Next, the copolymerization method in the present invention can be adopted without any limitation as long as it is a polymerization means for dissolving the monomer (I) and the monomer (II) in an organic solvent. Further, in order to remove the heat of polymerization, it is possible to carry out the polymerization in a solution in which each monomer is dissolved in the presence of 0.3 to 10 times by weight, preferably 1 to 5 times by weight, of the organic solvent in the solution. Of course, since TFE, which is the monomer of (I), is a gas in many cases, it is preferable to pressurize and supply it to the gas phase part of the polymerization reactor during the polymerization.

The organic solvent used in the present invention is not particularly limited,
Generally, chlorofluorocarbons and perfluoro compounds are preferably used. For example, fluorinated solvents such as trichlorotrifluoroethane, dichlorotetrafluoroethane, trichlorofluoromethane, dichlorodifluoromethane, perfluorocyclohexane, perfluorocyclobutane, perfluorotributylamine, perfluorotriamylamine, perfluoropolyethers are preferable. . To specifically exemplify the polymerization method, a deoxygenated organic solvent and a fluorine-containing alkyl vinyl ether are added to a pressure vessel equipped with a stirrer and a thermometer. The ratio of addition of these is selected in such a range that the viscosity increases with the progress of the polymerization and the stirring becomes difficult, or the heat of the polymerization cannot be removed due to insufficient stirring and the polymerization is not easily maintained. . Usually, it is preferable to select the fluorine-containing alkyl vinyl ether in the range of 0.1 to 30 parts by weight, preferably 1 to 10 parts by weight with respect to 100 parts by weight of the organic solvent. Further, distilled water can be added.

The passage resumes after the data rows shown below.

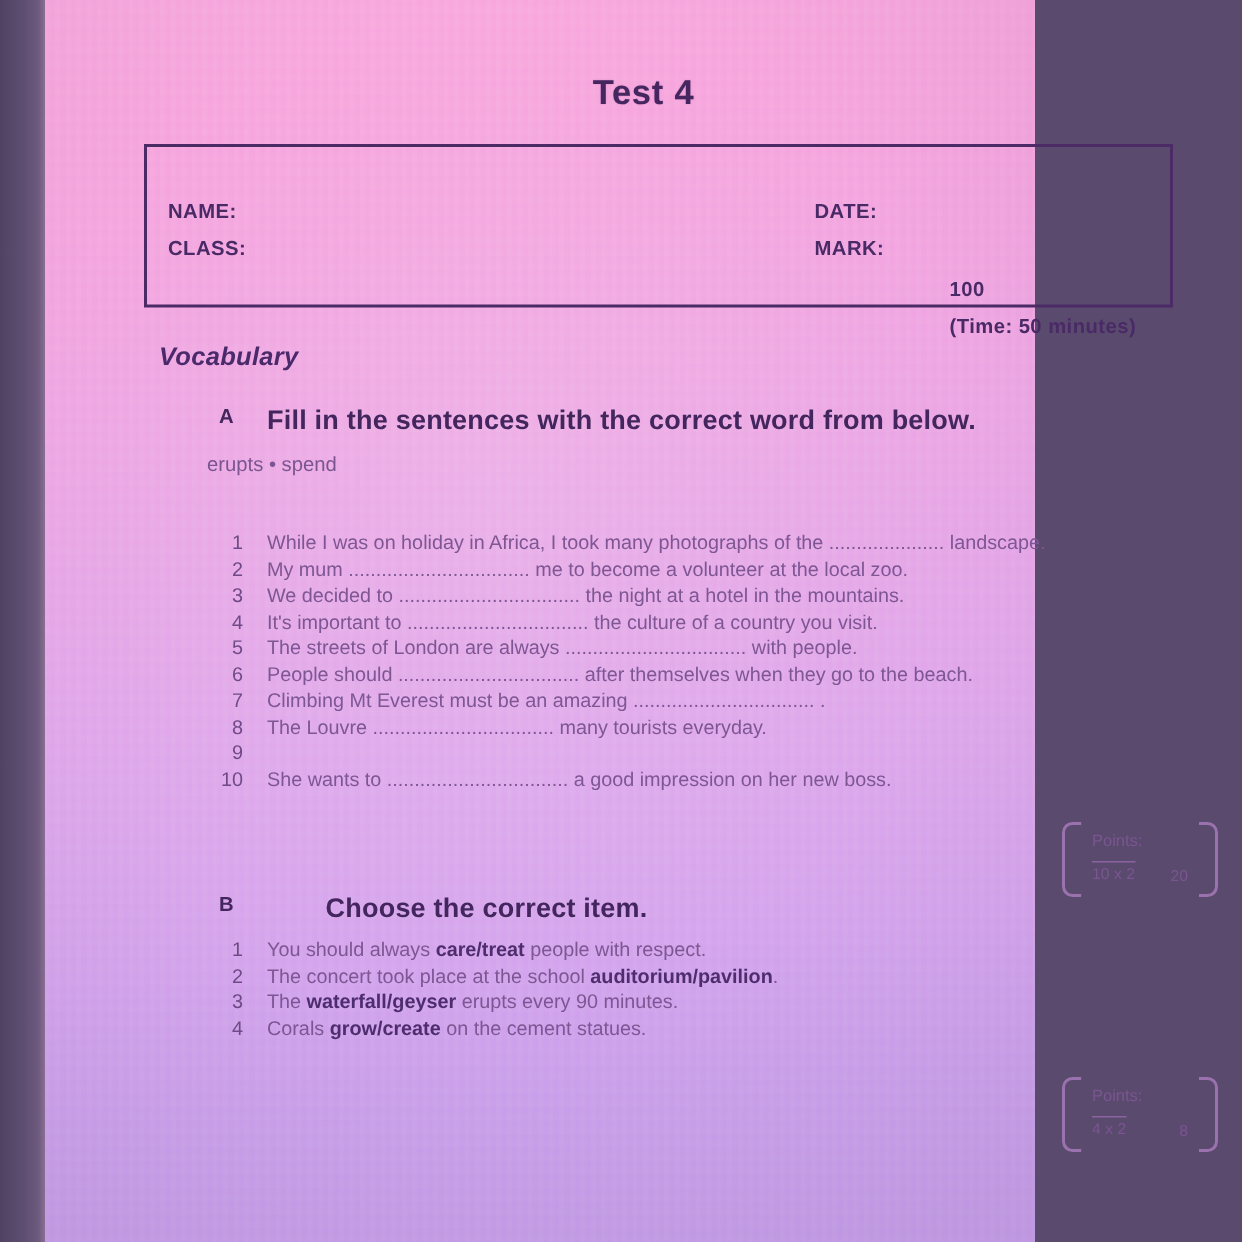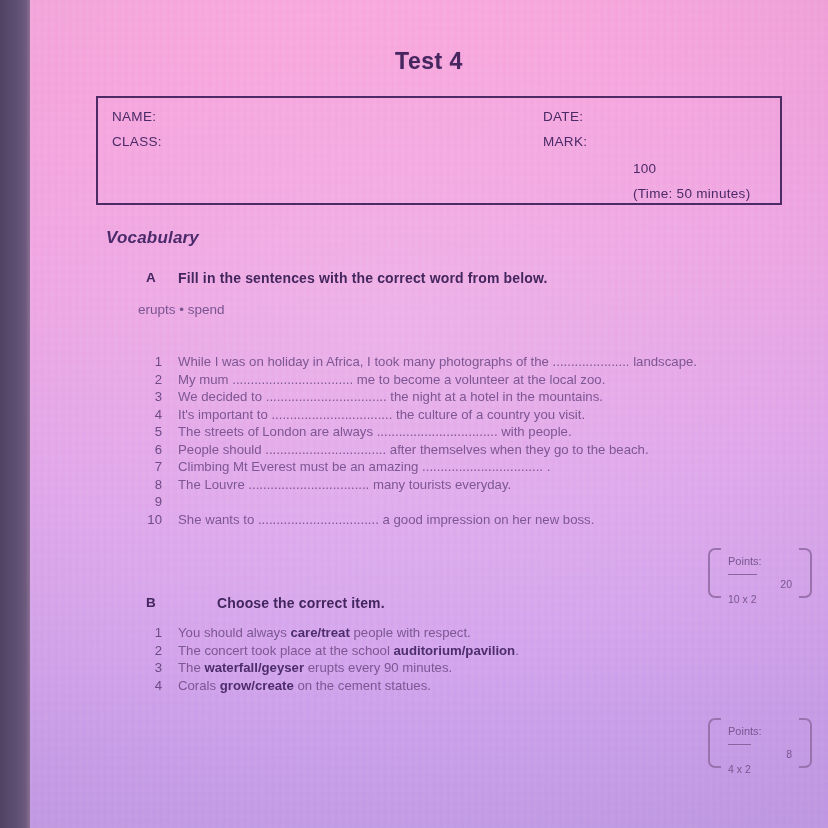--- a/index.html
+++ b/index.html
@@ -37,7 +37,7 @@
   #page {
     position: absolute;
     left: 30px; top: 0;
-    width: 798px;
+    width: 660px;
     height: 828px;
     background: linear-gradient(176deg,
         #f9a9dd 0%,

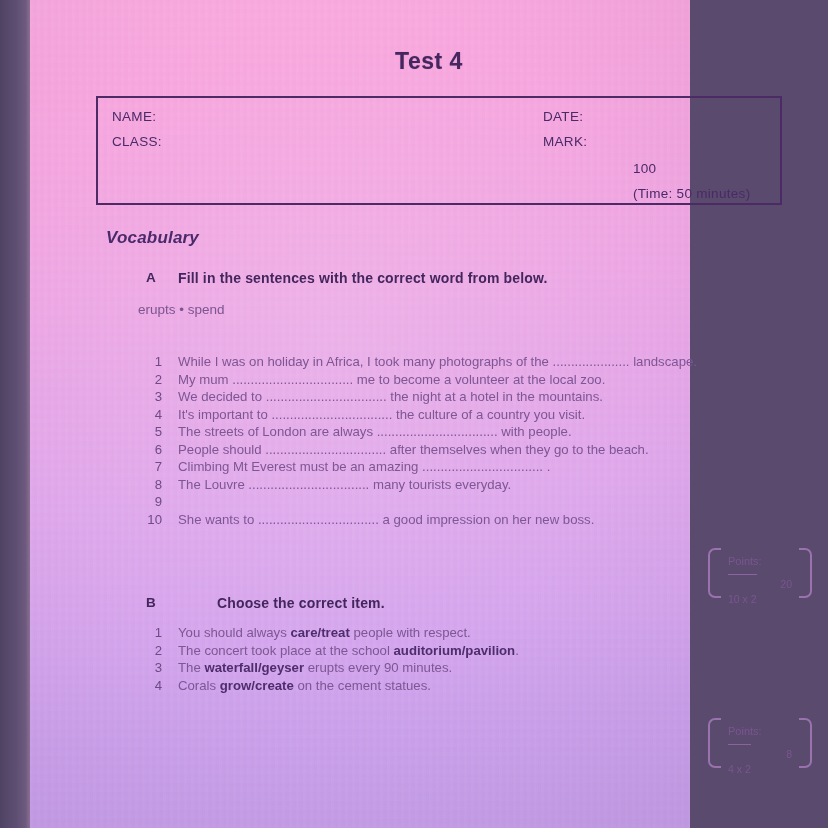--- a/index.html
+++ b/index.html
@@ -111,9 +111,10 @@
   .hb-label {
     position: absolute;
     font-size: 13.5px;
-    font-weight: normal;
+    font-weight: bold;
     color: #4a2a66;
     letter-spacing: 0.3px;
+    margin-top: 24px;
   }
   #hb-name  { left: 14px;  top: 11px; }
   #hb-class { left: 14px;  top: 36px; }

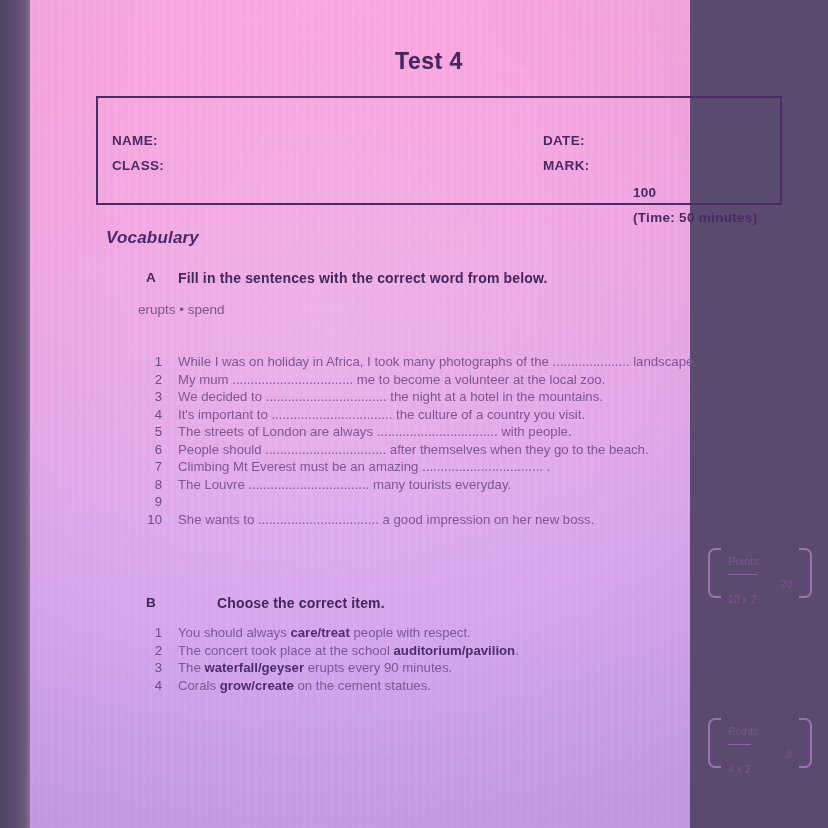--- a/index.html
+++ b/index.html
@@ -143,7 +143,7 @@
   }
   .ex-instruction {
     position: absolute;
-    font-size: 14px;
+    font-size: 18px;
     font-weight: bold;
     color: #44265e;
     letter-spacing: 0.15px;

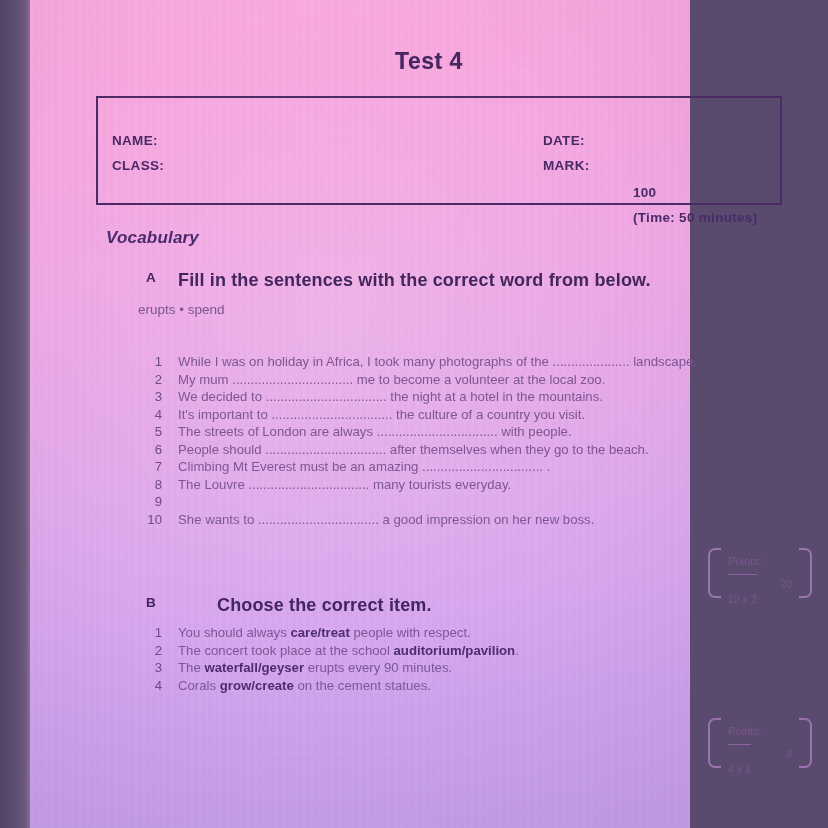--- a/index.html
+++ b/index.html
@@ -217,7 +217,7 @@
     font-size: 10.5px;
     color: #7a5591;
     border-top: 1.5px solid #8b63a0;
-    padding-top: 18px;
+    padding-top: 2px;
   }
   .pb-total {
     position: absolute;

Next, in order to deoxidize the inside of the reaction container, the operation of degassing after cooling and solidifying the contents of the reaction container is repeated. Then, TFE is added to the gas phase part of the reaction vessel. A radical generator as a polymerization initiator is dissolved in an organic solvent and added, and then TFE is pressurized to a predetermined pressure to carry out polymerization while maintaining the temperature at the polymerization temperature.

Although the polymerization time varies depending on the TFE pressure, the amount of the radical generator added, etc., a copolymer is sufficiently formed if it is several tens to several tens of hours.

Examples of the polymerization initiator used in this method include dialkyl peroxides, diacyl peroxides, peroxydicarbonates and azo-based ones. Considering the heat resistance of the copolymer generally obtained, a fluorine-containing, preferably perfluoro, radical generator is used. For example, a fluorine-containing diacyl peroxide represented by the following formula is preferably used.

Examples of the radical generator that can be preferably used in the present invention are as follows.

The amount of the above-mentioned radical generator to be used cannot be unconditionally determined depending on the solvent used, the polymerization conditions, especially the polymerization temperature, but is 0.5 to 20 mol%, preferably 1 to 10 mol, based on the fluorine-containing alkyl vinyl ether usually used in the polymerization. % Radical additive may be added at the time of charging or intermittently. Depending on the conditions, it may be difficult for the polymerization to proceed. In such a case, it is an effective means to add the radical generator again during the polymerization.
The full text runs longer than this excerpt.